__Problem__.
Check each line of the data for "software", and copy the ones that have it.

__Data provided__.
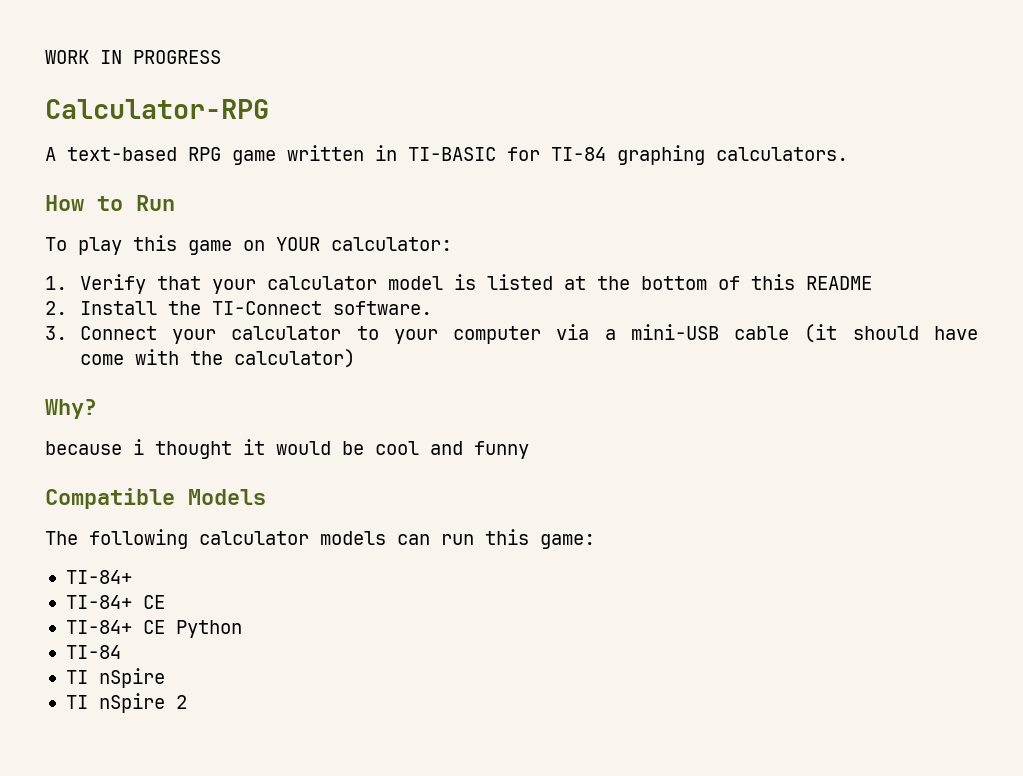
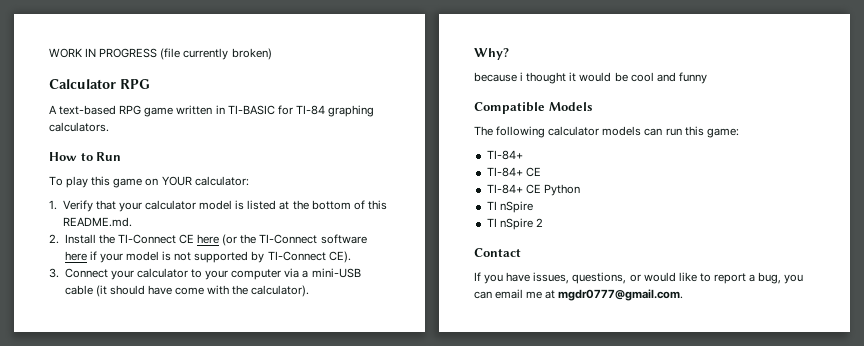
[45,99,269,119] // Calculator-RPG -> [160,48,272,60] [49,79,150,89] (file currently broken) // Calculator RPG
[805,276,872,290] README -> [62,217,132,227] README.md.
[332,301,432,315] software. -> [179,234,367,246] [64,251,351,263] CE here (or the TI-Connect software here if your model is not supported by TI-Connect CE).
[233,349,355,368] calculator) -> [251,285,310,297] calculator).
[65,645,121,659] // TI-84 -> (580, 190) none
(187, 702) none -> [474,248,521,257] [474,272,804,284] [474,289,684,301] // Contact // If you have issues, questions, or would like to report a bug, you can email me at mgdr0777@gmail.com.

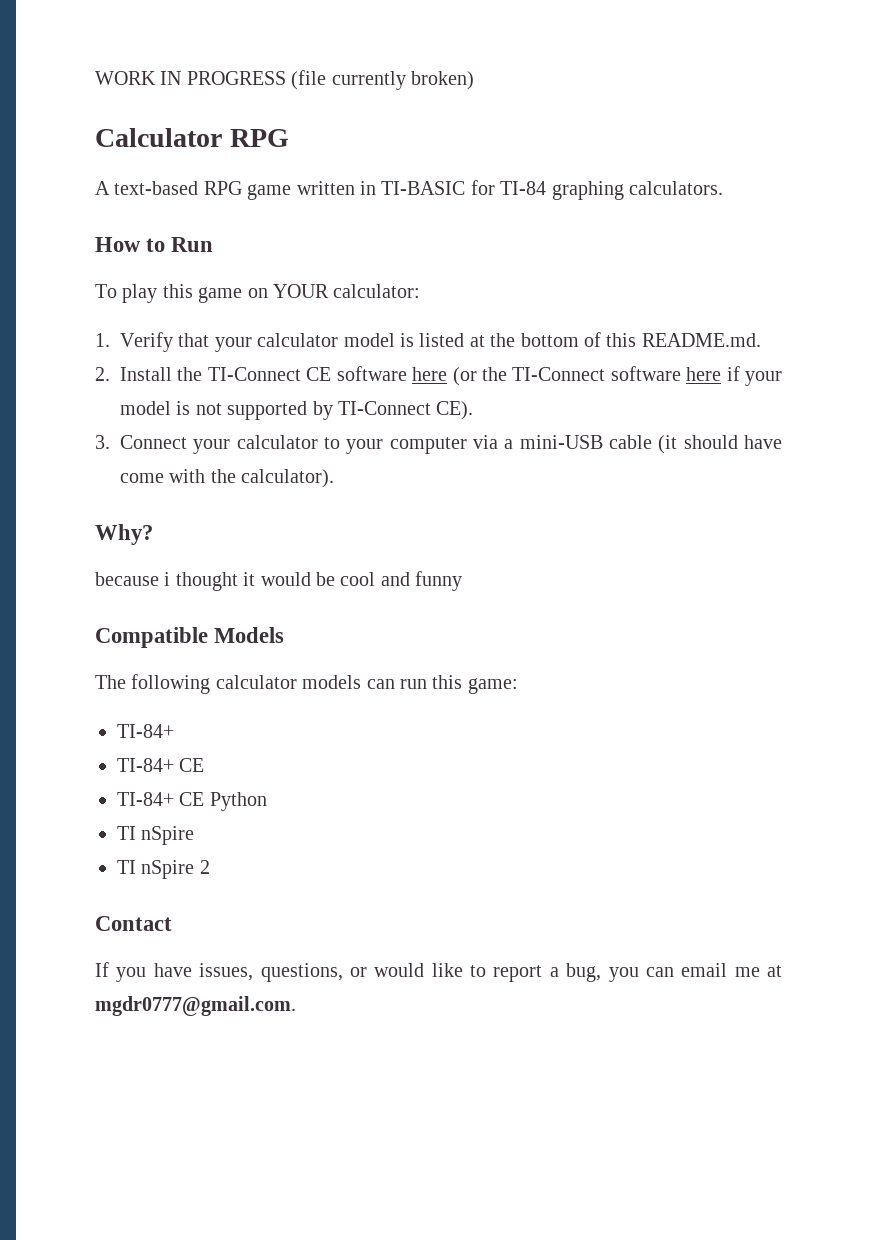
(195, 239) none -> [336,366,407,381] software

__Finished exercise__.
[332,301,432,315] software. -> [179,234,367,246] [64,251,351,263] CE here (or the TI-Connect software here if your model is not supported by TI-Connect CE).
(195, 239) none -> [336,366,407,381] software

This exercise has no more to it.